By Harold Rook
When it comes to the political extremes, American history has tended to favor moderates on the left and right, with the Constitution serving as the binding document that is meant to create a system of checks and balances. Contemporary history, however, has placed this in jeopardy; there has been a rise in a radical leftist element, a mixture of democratic socialists, communists, and anarchists, as a response to the campaign and presidency of Donald Trump. American values such as freedom of speech are typically disregarded, wherein anyone to the right of Alexandria Ocasio-Cortez is a dirty, evil racist promoting capitalist enslavement! However, though not as open, there has been a simultaneous rise in the alt-right. Under the guise of a new conservatism, proponents of the alt-right promote such “American” ideas as white nationalism and open antisemitism. These racial demagogues cemented their putrid status when they marched in Charlottesville, yelling “Jews will not replace us!” For a while, it seemed like enough of America was aware of just how awful this movement is, with the de facto leader of the movement, Richard Spencer, being publicized as the neo-Nazi that he truly is. However, this was only apparent; there has been a sudden rise in an alt-right insurgency, interrupting recent conservative events to perpetuate the illusion that the alt-right as simply “America First” policy as opposed to overt racism. This group of recent alt-right insurgency have adopted a name: Groypers.

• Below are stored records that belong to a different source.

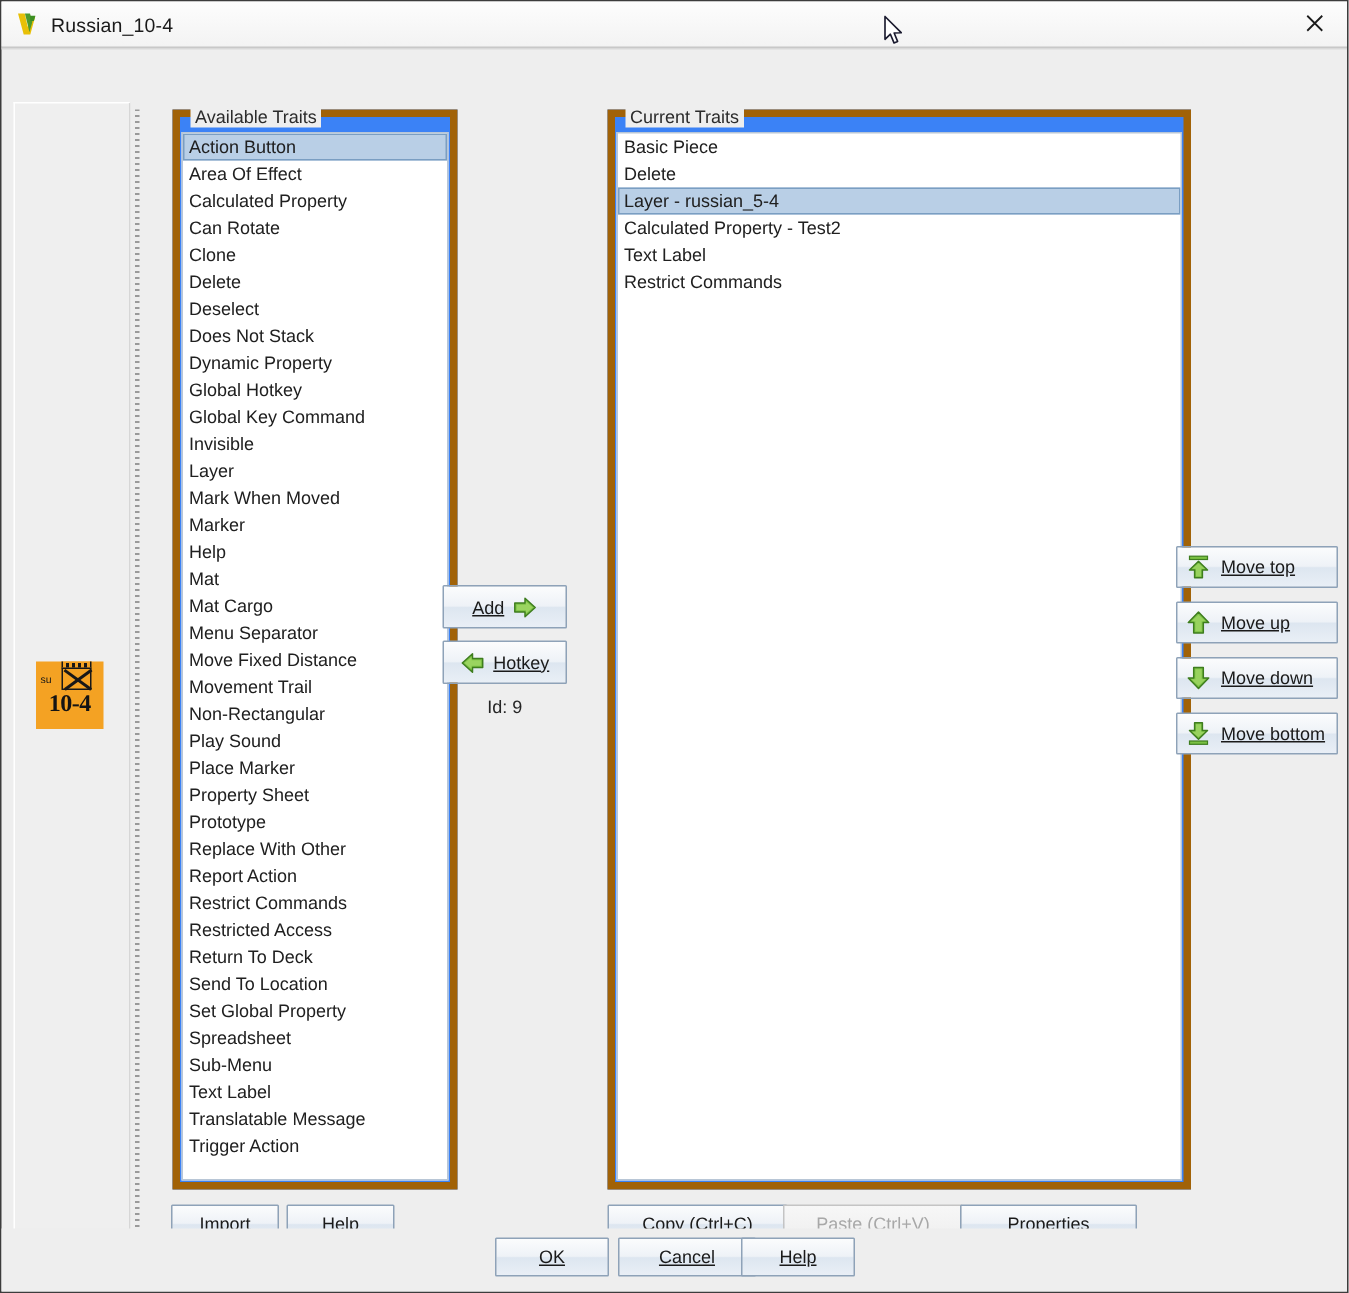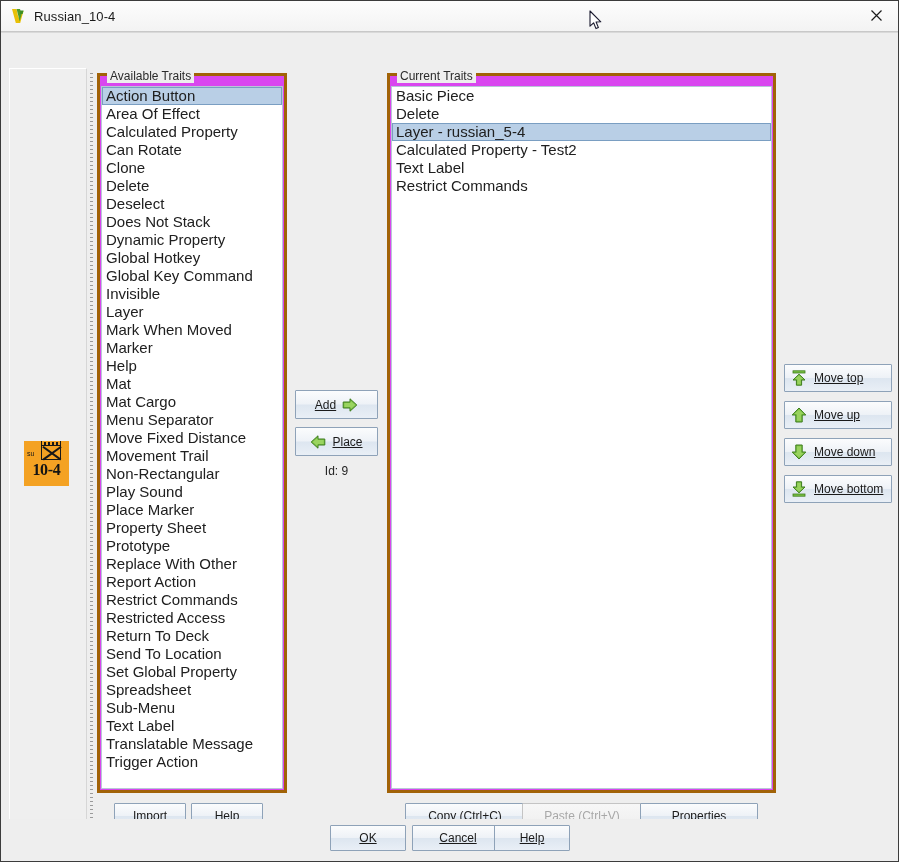"Available Traits" .group-panel { background: #d946ef -> #3b82f6; border: 3px solid #a16207 -> 5px solid #a16207; margin-left: none -> 18px }
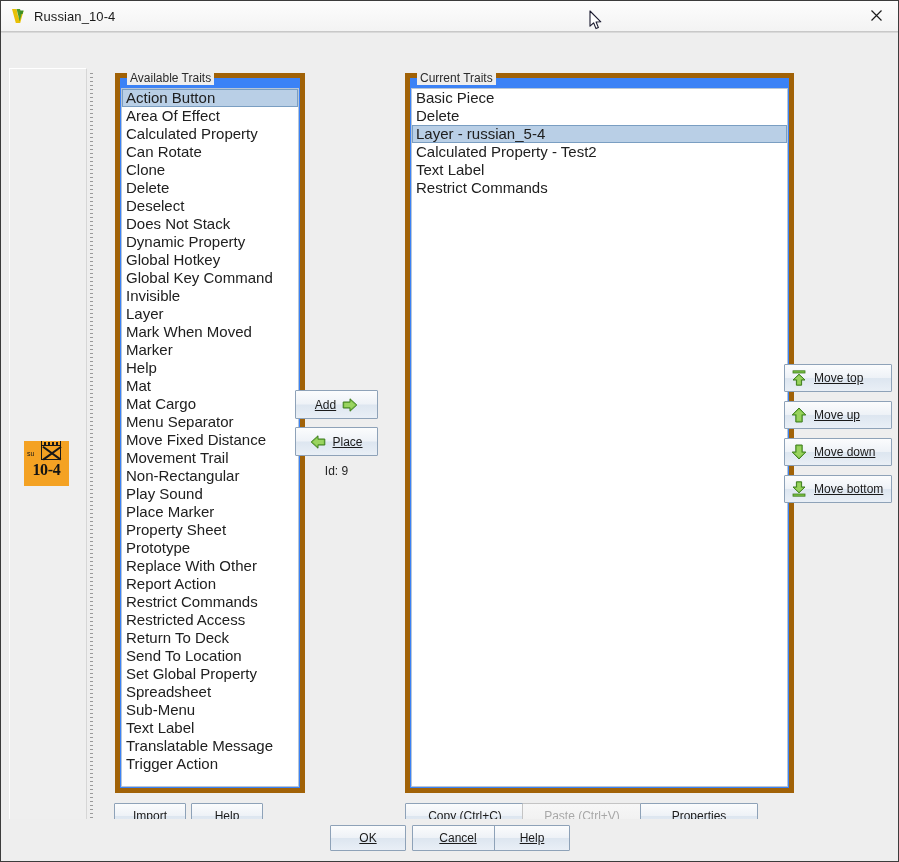"Action Button" .list-row { font-size: 15px -> 12px }
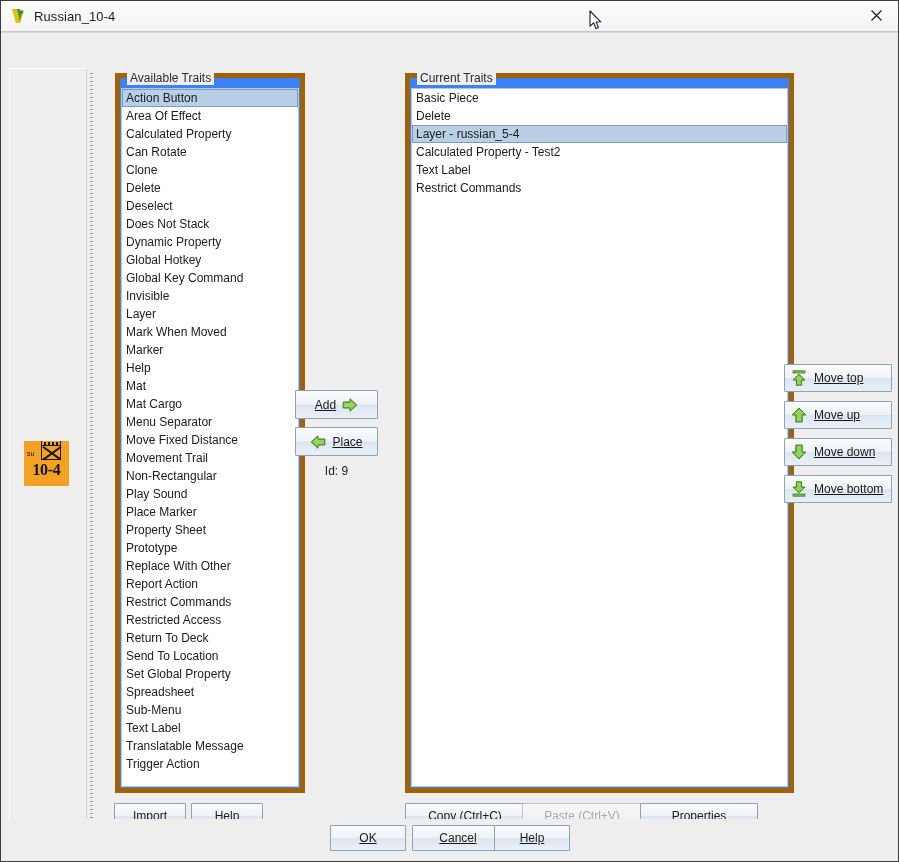"Place" span { text: Place -> Hotkey }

So where exactly did these demagogues come from? What even is a “Groyper?” Like all abominations, Groyper originated from the completely wonderful website, 4chan, where message boards have been co-opted by the alt-right. Groyper was originally the name for a Pepe the Frog character variation, a fat toad with the face of the frog used as an alt-right symbol. Its status may have remained some weird offshoot of a racist symbol, dying to obscurity, if not for one Nick J. Fuentes, a self-described “American nationalist.” Fuentes, when not insulting Muslims, Jews, homosexuals, African Americans, denying the Holocaust, peddling conspiracy theories, and other wonderful activities, runs the deceptively named YouTube channel “America First.” Though he has operated his channel and promoted racialism for years, Fuentes recently directed much of his energy towards attacking mainstream conservatives, in what he describes as the “Groyper War.” In what can be described as a coordinated plan to hijack events, Fuentes calls for his supporters, called “Groypers,” to purposely ask unassuming questions such as referencing the Dancing Israelis, a 9/11 conspiracy theory claiming that Israel was complicit in the attack, challenging speakers to debate the “true conservative” Nick Fuentes, or furiously asking why politicians aren’t taking a stronger stance against anal sex (by God, I truly wish I was joking about this garbage).
As you might suspect, there are two goals that these Groypers wish to achieve. The first is to simply create shock and awe: drawing attention to themselves and their movement through infamy, lacing each question with childish attempts to gain relevancy. However, there is a second, and far more dangerous, reason that this is happening. By branding himself as a “true conservative” fighting for an “America First” pseudo-policy cloaking white nationalism, Fuentes and his army of Groypers are attempting to repeat what happened in 2016: the rise of a younger alt-right generation within American politics. Yet rather then remaining relatively isolated and directly yelling for a white ethno-state, Groypers inject themselves into mainstream politics, framing themselves as innocent citizens concerned with “America First” policy. It is through this disguise that Groypers are attempting to achieve their second goal: introduce blatant white nationalism as a legitimate brand of mainstream politics, radicalizing an already volatile political environment. It isn’t like this is a secret; for every Groyper question asked towards TPUSA’s Charlie Kirk, for every antisemitic conspiracy asked to Representative Dan Crenshaw, and the challenges to debate a “real” conservative towards Ben Shapiro, Fuentes proclaims victory on Twitter. This is an optics battle, and Fuentes knows this, carefully dancing around his white nationalism.
White nationalism has no place in American politics, be it as neo-Nazis screaming for an ethno-state or white nationalists hiding their motives behind supposed “America First” ideas. Yet what makes this so concerning is that Groypers are not the main problem, but the symptom. Political intensity has only increased since 2016, amplifying the far extremes of the political spectrum. This is not the only force American citizens should be worried about, with mobs of leftists also pushing a radical, unamerican narrative. Both extremes promote a radical doctrine that alienates the basic freedoms we cherish. Why should we jump to these extremes, abandoning the principles we stand by? We shouldn’t. We should stand tall for our principles, see our fellow man as human, and work to heal the clear divides that exist.